Evidence distortion in medicine explained in one single chart
Back in 2008, Erick Turner and colleagues raised eyebrows when they published a study of 74 clinical trials of antidepressant drugs and found that the scientific literature gave only a limited – and highly distorted – picture of what really happened during those trials.
The reason? While the results of nearly all ‘positive’ trials that showed a drug to be effective were published, a significant share of ‘negative’ trial results were never made public. In addition, a handful of ‘negative’ trials were misleadingly misrepresented as ‘positive’ in medical journals.
The 2008 study became an instant classic of its genre and has since been cited over 1,400 times.
BACK TO THE FUTURE
Now Erick Turner has returned to his old hunting grounds with a fresh team to check whether things have improved over the past decade.
The image below shows what he found.
Out of 30 antidepressant trials the team looked at, 15 were ‘positive’ and 15 were ‘negative’ (top row).
The scientific literature – the place where doctors look for guidance on how well drugs work – presented a rather different picture: 17 ‘positive’ trials versus only 7 ‘negative’ trials (bottom row).

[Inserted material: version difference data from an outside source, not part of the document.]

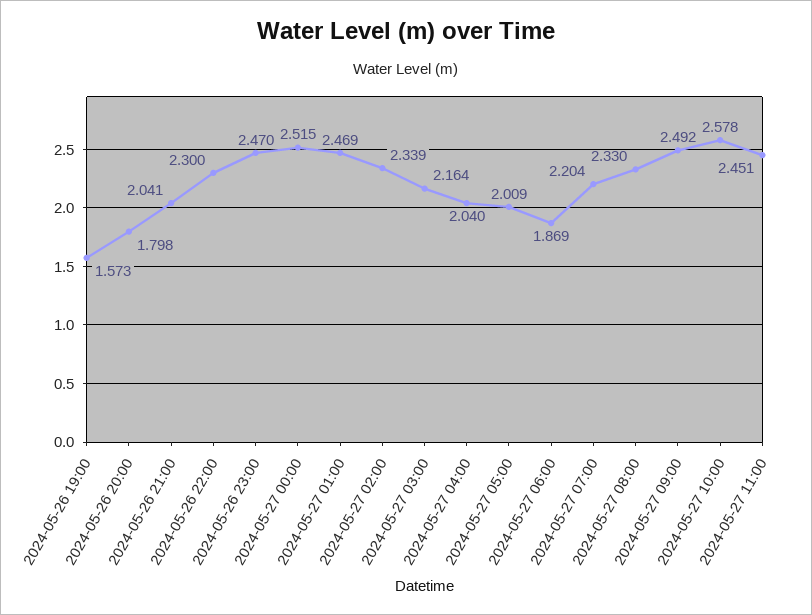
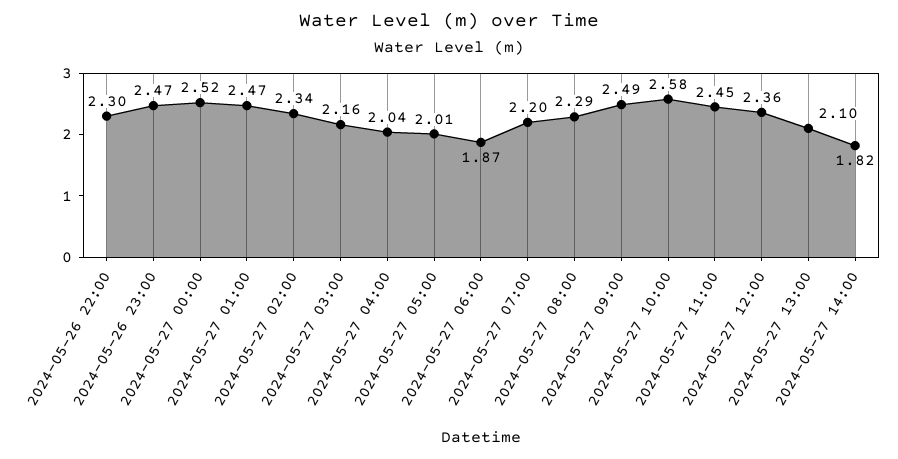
2024-05-26 19:00: 1.573 -> none
2024-05-26 20:00: 1.798 -> none
2024-05-26 21:00: 2.041 -> none
2024-05-27 08:00: 2.33 -> 2.29
2024-05-27 12:00: none -> 2.36
2024-05-27 13:00: none -> 2.1
2024-05-27 14:00: none -> 1.82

The difference is due to six ‘negative’ trial results never being published, and a further two ‘negative’ trials being misrepresented as ‘positive’ in print.
The team’s verdict: The medical evidence base is still being systematically distorted, albeit to a lesser degree than a decade ago.
WHERE IS THE FDA?
This problem is not limited to antidepressants. It has been exhaustively documented in countless studies cutting across many areas of medicine.
Congress tried to create a more reliable evidence base in 2007, when it passed a law requiring many (but by far not all) clinical trials to disclose their results in a public registry.
However, over 3,000 trial results are still missing from the registry today, and the FDA has yet to impose a single fine. So far, all it has done is send out a few warning letters – at a snail’s pace.
As a result, companies and institutions across America continue to break the law with impunity, leaving doctors flying blind and patients unable to make informed treatment choices.
This is a problem that could easily be solved.
The solution is simple: The FDA must start enforcing the law.